I've done two large search projects in the last year. One with Postgres search and one with elastic search. The elastic search version was trivial to configure, and was embarrassingly superior to the point where I wish I had never considered Postgres.
If you're using a secondary data store like Elasticsearch presumably you're combining it with a traditional relational database like Postgres or MySQL. And in most use cases, you're going to require additional constraints on top of full text, like restricting to a specific customer or topic, etc. This means data duplication. Any experienced developer should be breaking out in hives at this point because this means (1) keeping two data stores in sync; (2) adding another service to the deployment process; (3) adding another service to development environments; (4) adding another service to debug when problems crop up; (5) large scale schema changes and migrations are complicated because of two data stores; (6) operational overhead from maintaining Elasticsearch like separate backup scripts and deployment scripts and sharding config (across production, qa, and dev); (7) queries are potentially complicated because you may have to aggregate information from two data stores (pagination and delayed updates makes this even more hellish); (8) if your company is anal about devs accessing production data then ES just introduces another layer of requesting permissions and every time the schema changes you have to ask again.

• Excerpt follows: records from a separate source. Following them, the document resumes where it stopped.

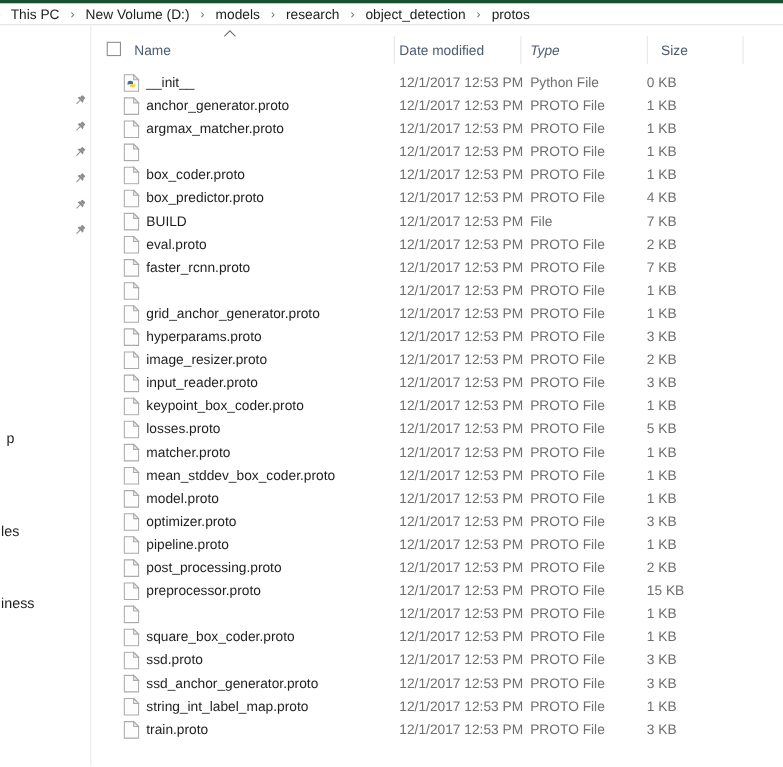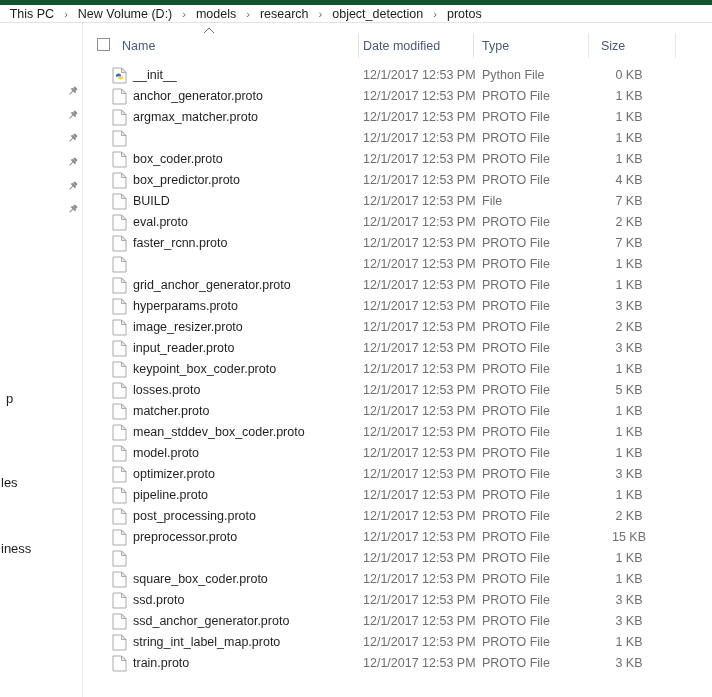--- a/index.html
+++ b/index.html
@@ -2,21 +2,21 @@
 <html><head>
 <meta charset="utf-8">
 <style>
   * { margin:0; padding:0; box-sizing:border-box; }
   html,body { width:712px; height:697px; overflow:hidden; background:#fff;
               font-family:"Liberation Sans", sans-serif; }
   .screen { position:relative; width:712px; height:697px; background:#fff; }
 
   
   .breadcrumb-bar { position:absolute; left:0; top:0; width:712px; height:23px;
-    border-top:5px solid #14532d; border-bottom:1px solid #e3e3e3;
+    border-top:3px solid #14532d; border-bottom:1px solid #e3e3e3;
     display:flex; align-items:center; font-size:12.5px; color:#1d1d1d; }
   .crumb { padding:0 5px; white-space:nowrap; cursor:default; }
   .crumb-sep { color:#6b6b6b; font-size:11px; padding:0 5px; }
   .crumb-lead { color:#6b6b6b; font-size:11px; padding-right:4px; margin-left:-3px; }
 
   
   .navpane { position:absolute; left:0; top:23px; width:83px; height:674px;
     border-right:1px solid #eaeaea; }
   .nav-pin-item { position:absolute; left:65px; width:14px; height:14px; }
   .nav-frag { position:absolute; font-size:13px; color:#1d1d1d; white-space:nowrap; }
@@ -35,21 +35,21 @@
 
   
   .rows { position:absolute; left:0; top:42px; width:712px; }
   .row { position:relative; height:21px; font-size:12.5px; }
   .cell-icon { position:absolute; left:112px; top:2px; width:15px; height:17px; }
   .cell-name { position:absolute; left:133px; top:0; height:21px; line-height:21px;
     color:#1f1f1f; white-space:nowrap; }
   .cell-date { position:absolute; left:363px; top:0; height:21px; line-height:21px; color:#6f6f6f; }
   .cell-type { position:absolute; left:482px; top:0; height:21px; line-height:21px; color:#6f6f6f; }
   .cell-size { position:absolute; left:588px; top:0; width:82px; height:21px; line-height:21px;
-    color:#6f6f6f; text-align:center; }
+    color:#6f6f6f; text-align:left; }
 </style>
 </head>
 <body>
 
 <div class="screen">
 
   <div class="breadcrumb-bar">
     <span class="crumb-lead">›</span>
     <span id="breadcrumb-items" style="display:flex;align-items:center;">
         <span class="crumb">This PC</span>
@@ -120,21 +120,21 @@
 
     <div class="colheader">
       <div class="selall"></div>
       <div class="hdr-cell" style="left:38px;">Name</div>
       <svg class="sortcaret" width="12" height="7" viewBox="0 0 12 7">
         <polyline points="1,6 6,1 11,6" fill="none" stroke="#6f6f6f" stroke-width="1"></polyline>
       </svg>
       <div class="hdr-sep" style="left:274px;"></div>
       <div class="hdr-cell" style="left:279px;text-align:center;">Date modified</div>
       <div class="hdr-sep" style="left:389px;"></div>
-      <div class="hdr-cell" style="left:398px;">Type</div>
+      <div class="hdr-cell" style="left:398px;font-style:italic;">Type</div>
       <div class="hdr-sep" style="left:504px;"></div>
       <div class="hdr-cell" style="left:517px;">Size</div>
       <div class="hdr-sep" style="left:591px;"></div>
     </div>
 
     <div class="rows" id="rows">
         <div class="row">
           <span class="cell-icon"><svg width="15" height="17" viewBox="0 0 15 17">
     <path d="M1 1 h8.5 L14 5.5 V16 H1 Z" fill="#fdfdfd" stroke="#ababab" stroke-width="1"></path>
     <path d="M9.5 1 L14 5.5 H9.5 Z" fill="#efefef" stroke="#ababab" stroke-width="1"></path>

And maybe the advantages of Elasticsearch far outweigh these negatives, but this is a conversation you're going to have with your devs because the cost of using ES is not zero. There are tradeoffs, and maybe just using Postgres full text search is adequate for your use case given sufficient additional constraints.
Data duplication virtually always happens as the organization gets larger. Even if you stick to RDBMS-only, you're going to get it once you setup master/slave replication, batch jobs, data science, tape backups, etc.
It's not a serious problem as long as you designate one data source as primary and every other data source as derived. That way, if you ever get data corruption issues, you can re-create the derived data and blow away the old copy. You also don't face complex data-sync issues, because all data-transfer is unidirectional. You write into Postgres or your other source-of-truth, and then you write from Postgres to ElasticSearch. If there's a difference between them, the Postgres version is authoritative, so copy its data over ElasticSearch.
Most of your other points are common to adding any new major feature, and you should always weigh the user benefits against the maintenance costs of a large new dependency. Presumably, if you're looking at ElasticSearch, it's because full-text search in your RDBMS is not good enough (which won't always be the case, but has been my experience and apparently the experience of several other people here).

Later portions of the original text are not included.